That’s not my bike
Much of bike mechanics’ work goes unnoticed unappreciated under the radar behind the scenes back of the house. But the work of bike share bike mechanics in under under under appreciated.
Did you finish that bike yet?
No, not that bike, that one, the orange one to the left of those 750 other orange ones here in the warehouse
- check the stem bolt on the 1 ⅛” quill stem and bar with basket one piece combo
- Check frame alignment
- repair bent and broken fender struts
- replace damaged chain guard
- true wheels replace broken spokes
- replace brake pads
- replace rear brake cable
- adjust brake calipers
- realign brake levers
- replace torn grips
- trouble-shoot lock mechanism
- replace broken tail light
- replace stolen saddle
- lube chain
- replace rear tire
When that bike is finished repeat the procedure 751 times
As soon as those bikes are finished unpack and assemble the 500 bikes in boxes that just arrived from China in those shipping containers outside the warehouse
They're not just the same color they’re all the same fucking size too
I’m not providing commentary on the benefits of bike share in a crowded city I’m commenting on the mountain of work the mechanics have to maintain these bikes.
Sisyphean ground hog dayish repetitious loop de loop fuckin A ad nauseum
I thought you said your bike doesn’t suck
That’s not my bike
I want my oompa loompa NOW
In today’s disposable insatiable on demand tap the app instant gratification Seattle people want it now and they want it for $1.00 and they want it to function and be readily available within 50 feet of their present location at any given moment.

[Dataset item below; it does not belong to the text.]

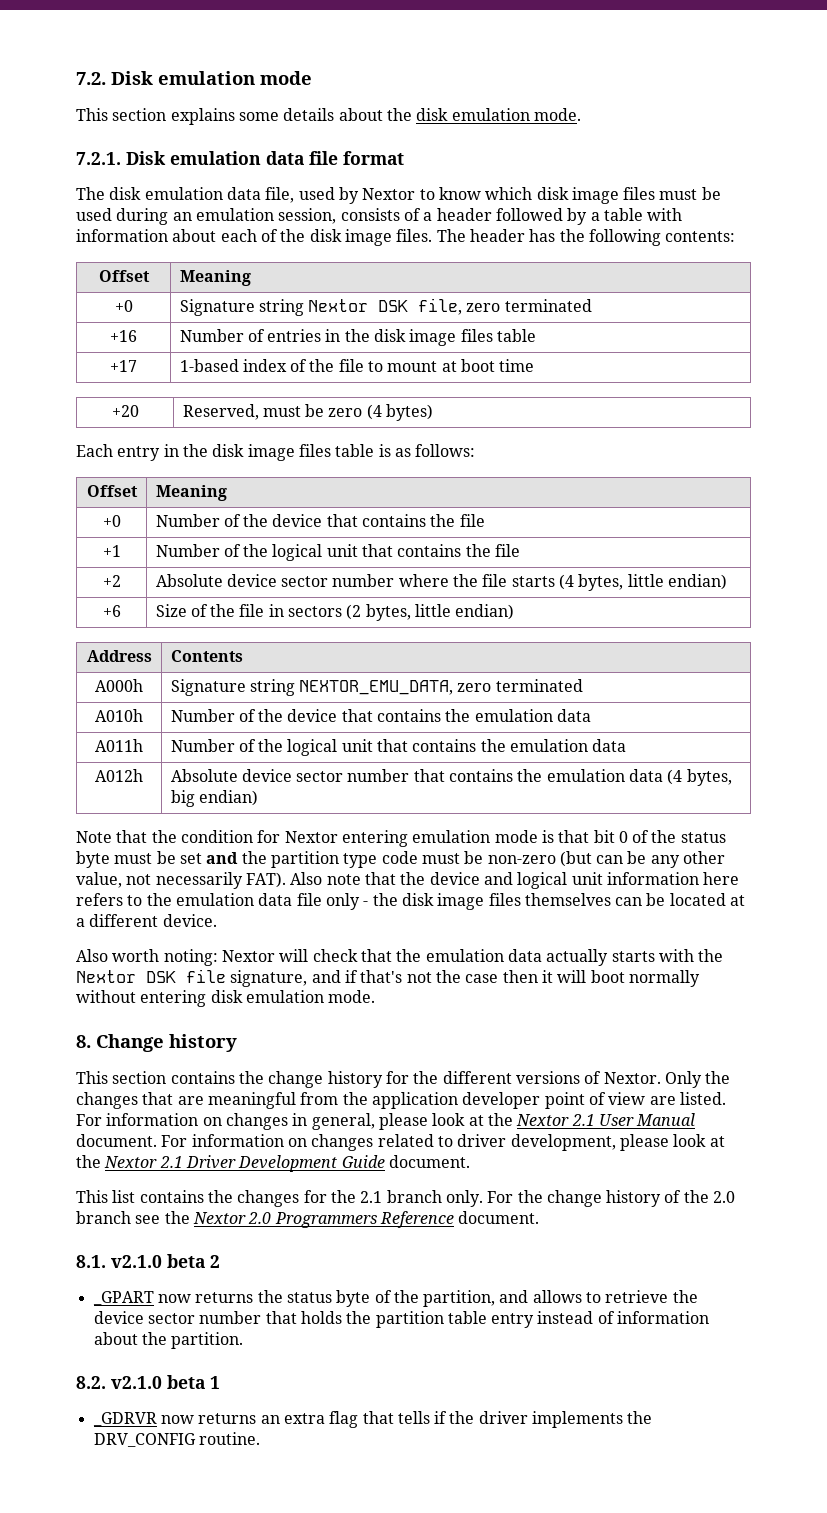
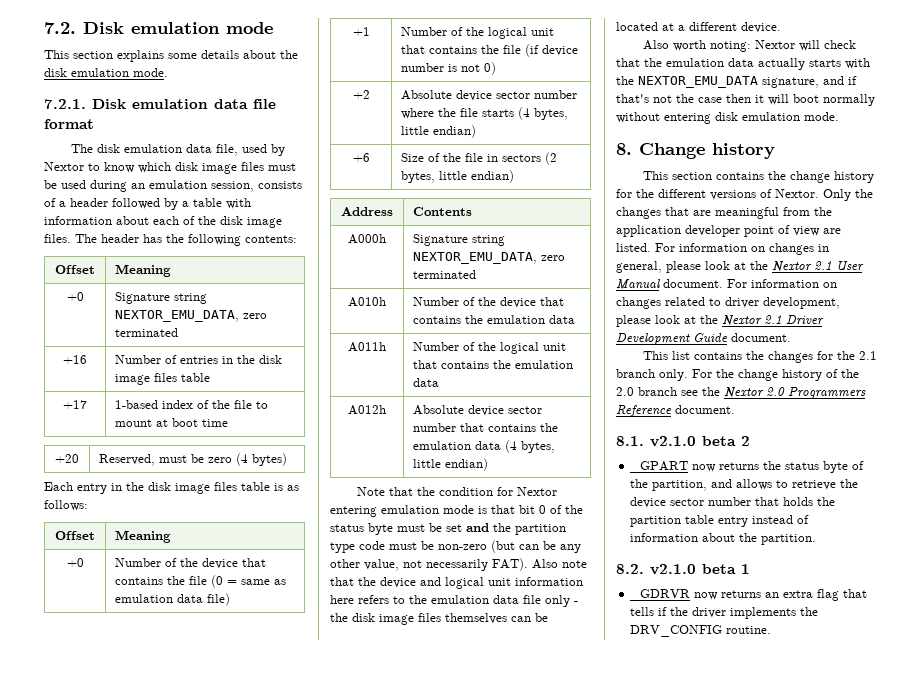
[308,298,463,315] Nextor DSK file, -> [115,310,240,322] NEXTOR_EMU_DATA,
(485, 520) none -> [211,575,287,588] [115,593,231,606] (0 = same as emulation data file)
(521, 550) none -> [525,44,579,57] [401,62,497,75] (if device number is not 0)
[170,790,195,807] big -> [413,459,442,468] little
[76,969,226,983] Nextor DSK file -> [638,76,758,88] NEXTOR_EMU_DATA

Other cultures other languages have the complicated sentiments boiled down to a single word or two. Powerful words that sum up the behind the scenes hard work the pride and internal motivation that keeps people showing up for work day in and day out. I can imagine it’s hard to keep that internal motivation cranking as a mechanic when people are tossing those bikes around the streets $1.00 ride at a time.
There are words to succinctly describe the spirit in the bike, its soul, its energy, its sum total greater than a bunch of parts strung together. The soul of a bike share bike is somewhere between a Walmart sale item and a Venice Beach cruiser rental and even at that it’s hard to identify. But it’s worth more than one dollar.
C. Forest Hoag used to speak of mechanical husbandry which brings to mind the idea of working on a customer’s bike for 4 hours then taking it out for a little test ride to see how it rolls and then asking a coworker to go out and ride it too and I was constantly reminded to ditch normal riding and ride like an idiot shifting too much cross chain under load uphill skidding stupid shit that you think no person would ever do on a bike. but people who consider themselves cyclists do stupid shit on their very own bikes all day long.
bike share bikes are in a whole new stupid shit category
If you know a mechanic that works on bike share bikes, buy them a beer.